Poor advice from some random cop got us turned around. It seemed as though almost every adult we asked had no idea what "zoo" meant. We asked the cop "Is the zoo down this street?" and he nodded his head and said "Yes." but we later found out, he spoke no English. We wandered down the street he sent us down until a tuk-tuk driver pulled over to hassle us for a ride. We took the opportunity to try and get our bearings asking, "Do you know where the zoo is?" and he replied, "Zoo?" We then said, "Yes zoo." and he replied, "Zoo?" So then, thinking that he needed more, we say, "Zoological park?" He mumbles, "Zooso...." At that point we get out our map and point out the zoo to him.
"Ah..." The tuk-tuk driver pronounced, and Mandy and I smiled. Then he motions past us, which confused us both very much.  We look over to where he motions to find a young girl standing with a young man looking at a giant map.  The driver calls out in Hindi and the girl comes over saying "What?" in English. We ask her "Do you know where the zoo is?" which she interprets as meaning we are trying to get the tuk-tuk driver to take us to the zoo. Of course, this is not the case.  We are just trying to find out where the zoo is. The girl looks at the driver and says "Zoological park?" as she takes our map and points at the zoo. Mandy and I have a quick laugh, then more Hindi between the girl and the driver, while we begin to realize the tuk-tuk driver has no clue what, or where the zoo is.
After a bit of back and forth the girl turns to us as says, "I think you go up this street..." motioning back the way we just walked from the cop "take a left..." which is the direction we were walking before we asked for directions "then it should be on your left." In other words, we were going in the right direction BEFORE asking for directions. We smile and nod at the girl, and she smiles and nods back, then we part ways leaving a very confused tuk-tuk driver in our dust.
We continue our adventure, and it leads us directly by the grounds for the commonwealth games, which is surrounded by controversy and accusations of corruption. However, it seems the hype leading up to the games maybe unfounded, as recent reports show the games going off without a problem. Most of the heavy construction we saw while in New Delhi was commonwealth game related, which makes me wonder what the city is like without such a high profile event happening.  Guess I'll have to find out another time.
After walking for what felt like forever we discovered a giant building that we quickly discovered bordered the zoo.
As it turned out, this is the old fort in New Delhi, or Purana Qila. I didn't take many pictures of this fort because we were tired of walking and just desperately wanting to find the zoo.  There is a little lake in front of it that I got a picture of, mainly to show the juxtaposition of old world fort with new world paddle boats.  It just kind of made me laugh.
I don't have any pictures from inside the fort because when we tried to go in after the zoo, we decided it was too much money. In India everything has two prices, one for Indians, and one for foreigners. The zoo for example was 50 rupees for foreigners and 10 rupees for Indians.  The Purana Qila costs foreigners 250 rupees to get in, and Indians 20 rupees, which we thought was garbage, so we didn't go in at all. BTW, could you imagine the law suits if we tried to do that in America?
The zoo had its own issues as well as Purana Qila. It was cheap, however there were no bags allowed. We had all our cameras and everything in 2 different bags, only one of which was considered small enough to take in. So we had to jam all of our money, passports, and important papers into whatever pockets we could find and check our big bag for another 10 rupees. THEN we had 2 cameras, one of which was a camcorder and they charged us an additional 50 rupees to use it. Granted, all told it was still around 3 dollars US for the two of us to go into the zoo and take pictures and video.  It still stings a little to me that we had to pay so much more for EVERYTHING though.
The New Delhi zoo is unlike any zoo I have ever been in. Its very large and has a very large selection of animals.  The grounds are not well kept, and half the zoo was actually flooded while we were there. Indians also behave quite differently than Americans do while enjoying the zoo. Our first encounter at the zoo was with some beautiful storks and water foul...

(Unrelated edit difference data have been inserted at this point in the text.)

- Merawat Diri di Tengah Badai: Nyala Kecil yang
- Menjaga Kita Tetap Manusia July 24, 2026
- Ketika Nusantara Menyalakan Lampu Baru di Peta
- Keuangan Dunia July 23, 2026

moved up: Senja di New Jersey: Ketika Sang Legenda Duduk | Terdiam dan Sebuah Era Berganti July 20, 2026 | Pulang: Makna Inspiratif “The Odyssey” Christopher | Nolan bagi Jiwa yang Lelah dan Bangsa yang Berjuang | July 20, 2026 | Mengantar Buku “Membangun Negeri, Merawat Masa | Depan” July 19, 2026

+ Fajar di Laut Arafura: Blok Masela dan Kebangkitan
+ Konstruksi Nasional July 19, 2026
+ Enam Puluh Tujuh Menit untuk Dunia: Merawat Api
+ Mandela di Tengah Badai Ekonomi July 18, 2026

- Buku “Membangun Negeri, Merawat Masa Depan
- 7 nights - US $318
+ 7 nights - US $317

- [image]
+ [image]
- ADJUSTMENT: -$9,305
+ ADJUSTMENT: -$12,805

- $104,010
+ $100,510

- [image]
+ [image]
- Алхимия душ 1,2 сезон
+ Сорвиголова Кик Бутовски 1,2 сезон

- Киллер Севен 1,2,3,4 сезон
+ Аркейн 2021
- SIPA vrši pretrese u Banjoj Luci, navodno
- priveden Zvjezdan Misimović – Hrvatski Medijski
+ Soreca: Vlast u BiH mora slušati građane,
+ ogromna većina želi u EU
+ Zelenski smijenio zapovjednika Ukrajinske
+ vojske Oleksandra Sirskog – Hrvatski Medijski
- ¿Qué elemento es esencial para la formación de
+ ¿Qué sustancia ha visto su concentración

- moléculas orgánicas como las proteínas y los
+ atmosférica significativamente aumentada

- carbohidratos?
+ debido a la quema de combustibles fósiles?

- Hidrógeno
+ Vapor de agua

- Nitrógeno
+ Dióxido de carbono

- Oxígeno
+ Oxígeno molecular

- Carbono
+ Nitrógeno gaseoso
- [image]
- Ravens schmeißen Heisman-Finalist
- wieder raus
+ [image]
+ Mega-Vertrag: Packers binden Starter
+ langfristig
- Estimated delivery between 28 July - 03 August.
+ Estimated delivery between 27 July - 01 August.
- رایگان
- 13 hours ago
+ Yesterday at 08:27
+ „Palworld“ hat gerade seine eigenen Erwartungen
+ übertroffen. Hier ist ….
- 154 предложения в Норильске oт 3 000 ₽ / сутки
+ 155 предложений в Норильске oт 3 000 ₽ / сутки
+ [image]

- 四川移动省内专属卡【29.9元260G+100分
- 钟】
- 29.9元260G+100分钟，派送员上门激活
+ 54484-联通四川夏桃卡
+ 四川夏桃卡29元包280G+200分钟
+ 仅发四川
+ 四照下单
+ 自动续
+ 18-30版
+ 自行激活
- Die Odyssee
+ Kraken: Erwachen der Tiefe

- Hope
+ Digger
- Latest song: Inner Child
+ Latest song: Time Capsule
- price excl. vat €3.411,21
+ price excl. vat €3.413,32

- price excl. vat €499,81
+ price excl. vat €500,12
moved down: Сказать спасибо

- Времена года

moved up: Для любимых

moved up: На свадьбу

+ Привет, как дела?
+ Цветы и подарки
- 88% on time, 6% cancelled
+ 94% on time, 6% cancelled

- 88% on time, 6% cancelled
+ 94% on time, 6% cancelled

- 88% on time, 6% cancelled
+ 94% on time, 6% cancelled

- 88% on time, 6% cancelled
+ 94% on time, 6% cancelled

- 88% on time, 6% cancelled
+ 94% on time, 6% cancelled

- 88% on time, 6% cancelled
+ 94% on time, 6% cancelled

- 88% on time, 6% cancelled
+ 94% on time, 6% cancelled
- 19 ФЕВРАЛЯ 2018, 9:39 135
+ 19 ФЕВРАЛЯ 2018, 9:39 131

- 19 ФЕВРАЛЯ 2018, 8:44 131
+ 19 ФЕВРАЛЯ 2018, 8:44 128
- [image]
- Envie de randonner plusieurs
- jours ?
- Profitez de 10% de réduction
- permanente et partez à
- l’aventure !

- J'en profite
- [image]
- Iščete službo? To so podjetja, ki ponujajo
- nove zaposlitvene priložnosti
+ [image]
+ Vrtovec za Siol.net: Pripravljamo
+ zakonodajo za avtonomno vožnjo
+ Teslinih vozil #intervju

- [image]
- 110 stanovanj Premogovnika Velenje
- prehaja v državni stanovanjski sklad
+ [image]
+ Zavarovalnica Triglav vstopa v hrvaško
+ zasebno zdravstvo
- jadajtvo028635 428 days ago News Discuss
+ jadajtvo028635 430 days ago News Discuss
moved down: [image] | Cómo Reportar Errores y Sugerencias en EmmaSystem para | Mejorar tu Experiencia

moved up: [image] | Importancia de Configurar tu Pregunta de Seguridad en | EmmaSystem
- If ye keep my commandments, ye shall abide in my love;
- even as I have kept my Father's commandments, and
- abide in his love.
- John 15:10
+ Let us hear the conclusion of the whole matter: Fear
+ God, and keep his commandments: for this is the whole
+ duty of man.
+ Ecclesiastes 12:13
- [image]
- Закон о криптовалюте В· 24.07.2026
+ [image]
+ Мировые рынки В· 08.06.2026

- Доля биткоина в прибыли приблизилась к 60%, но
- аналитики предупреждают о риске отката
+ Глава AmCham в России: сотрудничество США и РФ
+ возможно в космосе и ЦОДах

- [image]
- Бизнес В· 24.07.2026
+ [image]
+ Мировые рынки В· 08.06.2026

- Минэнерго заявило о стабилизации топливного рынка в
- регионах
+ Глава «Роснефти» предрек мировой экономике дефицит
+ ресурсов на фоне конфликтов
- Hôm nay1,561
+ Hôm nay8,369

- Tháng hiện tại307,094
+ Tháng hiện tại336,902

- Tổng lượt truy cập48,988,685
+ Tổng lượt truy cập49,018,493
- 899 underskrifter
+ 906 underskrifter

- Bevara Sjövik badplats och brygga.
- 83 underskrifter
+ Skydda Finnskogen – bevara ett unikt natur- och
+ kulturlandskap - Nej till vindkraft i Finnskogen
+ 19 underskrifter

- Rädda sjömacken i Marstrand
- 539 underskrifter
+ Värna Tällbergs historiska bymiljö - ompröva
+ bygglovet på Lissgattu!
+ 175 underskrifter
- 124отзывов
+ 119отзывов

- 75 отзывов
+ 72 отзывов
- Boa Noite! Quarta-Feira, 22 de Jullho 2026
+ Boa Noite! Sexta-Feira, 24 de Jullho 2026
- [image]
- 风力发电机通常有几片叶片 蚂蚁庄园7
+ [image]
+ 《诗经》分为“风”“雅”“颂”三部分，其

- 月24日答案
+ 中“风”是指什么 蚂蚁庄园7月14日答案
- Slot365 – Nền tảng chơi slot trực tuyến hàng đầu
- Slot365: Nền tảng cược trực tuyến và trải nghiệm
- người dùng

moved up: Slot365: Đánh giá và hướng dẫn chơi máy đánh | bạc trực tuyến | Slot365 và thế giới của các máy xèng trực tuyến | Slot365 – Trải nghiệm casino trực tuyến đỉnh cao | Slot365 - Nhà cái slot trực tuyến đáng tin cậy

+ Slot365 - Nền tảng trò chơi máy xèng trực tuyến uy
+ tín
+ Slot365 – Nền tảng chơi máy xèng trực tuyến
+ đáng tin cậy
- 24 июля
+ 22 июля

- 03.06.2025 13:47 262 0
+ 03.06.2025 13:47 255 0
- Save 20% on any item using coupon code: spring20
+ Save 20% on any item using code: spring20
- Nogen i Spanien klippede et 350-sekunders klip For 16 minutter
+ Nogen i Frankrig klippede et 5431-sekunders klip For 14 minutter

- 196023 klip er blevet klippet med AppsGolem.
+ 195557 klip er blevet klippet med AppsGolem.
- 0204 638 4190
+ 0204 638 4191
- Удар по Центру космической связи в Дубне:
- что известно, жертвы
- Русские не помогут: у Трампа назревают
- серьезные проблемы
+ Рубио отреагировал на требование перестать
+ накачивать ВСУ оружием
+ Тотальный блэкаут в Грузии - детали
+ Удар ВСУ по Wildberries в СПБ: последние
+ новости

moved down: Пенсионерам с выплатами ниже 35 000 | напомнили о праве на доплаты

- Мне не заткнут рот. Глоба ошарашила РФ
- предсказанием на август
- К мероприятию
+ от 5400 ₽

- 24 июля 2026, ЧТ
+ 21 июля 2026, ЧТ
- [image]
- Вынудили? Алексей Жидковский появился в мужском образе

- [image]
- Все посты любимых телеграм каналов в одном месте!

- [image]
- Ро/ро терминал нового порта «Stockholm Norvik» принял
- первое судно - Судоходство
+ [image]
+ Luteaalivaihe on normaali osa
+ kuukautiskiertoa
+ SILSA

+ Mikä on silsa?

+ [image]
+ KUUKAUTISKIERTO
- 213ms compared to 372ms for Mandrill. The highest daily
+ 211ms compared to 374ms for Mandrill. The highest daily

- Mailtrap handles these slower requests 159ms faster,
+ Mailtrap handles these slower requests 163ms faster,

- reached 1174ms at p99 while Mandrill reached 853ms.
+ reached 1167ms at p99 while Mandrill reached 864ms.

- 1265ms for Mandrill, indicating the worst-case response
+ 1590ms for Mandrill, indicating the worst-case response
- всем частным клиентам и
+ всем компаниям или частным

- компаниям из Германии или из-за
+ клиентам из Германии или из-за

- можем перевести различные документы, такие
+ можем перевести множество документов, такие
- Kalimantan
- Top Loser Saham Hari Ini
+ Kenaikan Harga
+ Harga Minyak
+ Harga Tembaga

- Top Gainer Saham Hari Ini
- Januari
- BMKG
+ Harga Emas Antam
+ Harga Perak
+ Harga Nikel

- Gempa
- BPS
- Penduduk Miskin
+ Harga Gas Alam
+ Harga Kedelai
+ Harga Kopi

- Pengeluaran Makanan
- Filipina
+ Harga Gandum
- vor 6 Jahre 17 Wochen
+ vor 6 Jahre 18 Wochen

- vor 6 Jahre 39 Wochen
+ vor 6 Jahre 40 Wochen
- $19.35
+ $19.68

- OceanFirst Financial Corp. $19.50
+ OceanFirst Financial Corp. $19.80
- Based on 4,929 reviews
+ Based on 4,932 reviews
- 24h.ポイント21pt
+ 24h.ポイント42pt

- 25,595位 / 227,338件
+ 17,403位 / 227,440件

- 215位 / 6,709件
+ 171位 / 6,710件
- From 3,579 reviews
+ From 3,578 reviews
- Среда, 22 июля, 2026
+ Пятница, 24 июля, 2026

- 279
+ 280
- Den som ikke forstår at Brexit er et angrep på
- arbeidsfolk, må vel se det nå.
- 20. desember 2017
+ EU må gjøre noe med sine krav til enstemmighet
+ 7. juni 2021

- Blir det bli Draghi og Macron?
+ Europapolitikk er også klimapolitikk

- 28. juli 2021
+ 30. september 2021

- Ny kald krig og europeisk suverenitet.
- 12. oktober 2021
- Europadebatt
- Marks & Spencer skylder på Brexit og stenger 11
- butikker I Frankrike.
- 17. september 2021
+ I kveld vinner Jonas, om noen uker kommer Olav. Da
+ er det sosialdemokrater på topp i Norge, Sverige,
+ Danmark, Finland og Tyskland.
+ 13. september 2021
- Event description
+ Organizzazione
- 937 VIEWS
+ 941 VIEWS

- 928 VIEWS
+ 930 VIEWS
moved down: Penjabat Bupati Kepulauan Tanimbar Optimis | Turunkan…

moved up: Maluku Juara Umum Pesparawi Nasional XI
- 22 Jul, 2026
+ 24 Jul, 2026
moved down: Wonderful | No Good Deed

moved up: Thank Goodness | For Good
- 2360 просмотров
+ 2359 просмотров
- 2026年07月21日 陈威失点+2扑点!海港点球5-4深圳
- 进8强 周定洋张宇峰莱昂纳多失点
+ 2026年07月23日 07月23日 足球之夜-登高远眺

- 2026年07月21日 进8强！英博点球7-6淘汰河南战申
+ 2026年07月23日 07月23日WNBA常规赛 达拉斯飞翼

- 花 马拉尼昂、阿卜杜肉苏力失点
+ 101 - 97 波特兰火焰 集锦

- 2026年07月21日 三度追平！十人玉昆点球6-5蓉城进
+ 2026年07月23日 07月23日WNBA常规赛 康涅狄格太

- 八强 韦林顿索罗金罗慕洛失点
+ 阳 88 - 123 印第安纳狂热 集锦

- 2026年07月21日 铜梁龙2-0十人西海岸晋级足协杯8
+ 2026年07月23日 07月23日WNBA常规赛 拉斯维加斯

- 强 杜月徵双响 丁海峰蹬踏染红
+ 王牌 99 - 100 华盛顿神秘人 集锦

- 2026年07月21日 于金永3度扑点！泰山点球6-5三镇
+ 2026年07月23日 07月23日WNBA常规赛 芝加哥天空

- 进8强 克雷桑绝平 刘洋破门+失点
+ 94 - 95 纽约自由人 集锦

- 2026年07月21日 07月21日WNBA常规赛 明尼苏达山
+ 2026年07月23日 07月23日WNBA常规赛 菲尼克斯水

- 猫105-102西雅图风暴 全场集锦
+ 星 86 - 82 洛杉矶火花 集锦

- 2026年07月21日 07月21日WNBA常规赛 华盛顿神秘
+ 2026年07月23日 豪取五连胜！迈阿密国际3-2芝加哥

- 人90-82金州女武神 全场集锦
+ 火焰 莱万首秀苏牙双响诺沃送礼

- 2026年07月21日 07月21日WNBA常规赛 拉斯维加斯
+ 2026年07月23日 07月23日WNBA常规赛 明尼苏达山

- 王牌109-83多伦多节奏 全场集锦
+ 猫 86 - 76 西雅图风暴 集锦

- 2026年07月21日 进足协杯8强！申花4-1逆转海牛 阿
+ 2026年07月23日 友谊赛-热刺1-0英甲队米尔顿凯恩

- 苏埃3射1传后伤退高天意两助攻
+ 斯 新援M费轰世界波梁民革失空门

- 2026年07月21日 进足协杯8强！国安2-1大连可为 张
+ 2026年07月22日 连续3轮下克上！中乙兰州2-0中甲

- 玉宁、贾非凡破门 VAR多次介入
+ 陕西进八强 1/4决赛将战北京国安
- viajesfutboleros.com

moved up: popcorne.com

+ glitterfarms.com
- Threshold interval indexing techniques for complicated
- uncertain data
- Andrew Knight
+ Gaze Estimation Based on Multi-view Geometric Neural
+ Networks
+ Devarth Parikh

Since I had to pay for my video camera, you can be damn sure I took video in the zoo, and right after this video ends a young Indian boy throws a half bottle of pepsi in at the birds, splashing the water, and generally disturbing the scene. They boy then went over to a trashcan and began to tip it over, but then Mandy and I gave him the ol' stink eye, and he decided not to tip any trash over. Here is the scene JUST before the carnage. (The horrible bottle throwing carnage...)
video
From my experiences so far, Indians don't give a crap about trash. They throw it where ever they want. There are not trash cans to be found anywhere. I didn't see one recycling bin during our entire time in India. The zoo wasn't trashy, they had people going around and cleaning up. The zoo also had trash cans. The cities we visited though were all piled high with trash, both natural (think cow poop) and man made.  When I say that India stinks, I don't mean only pleasant smells.
After the birds we saw some lion monkeys, which hid in the grass while we first were there...I got a video, but this other video is taking forever to upload, so I don't know if I'm gonna include it... I'll check how it looks, and may upload more videos later.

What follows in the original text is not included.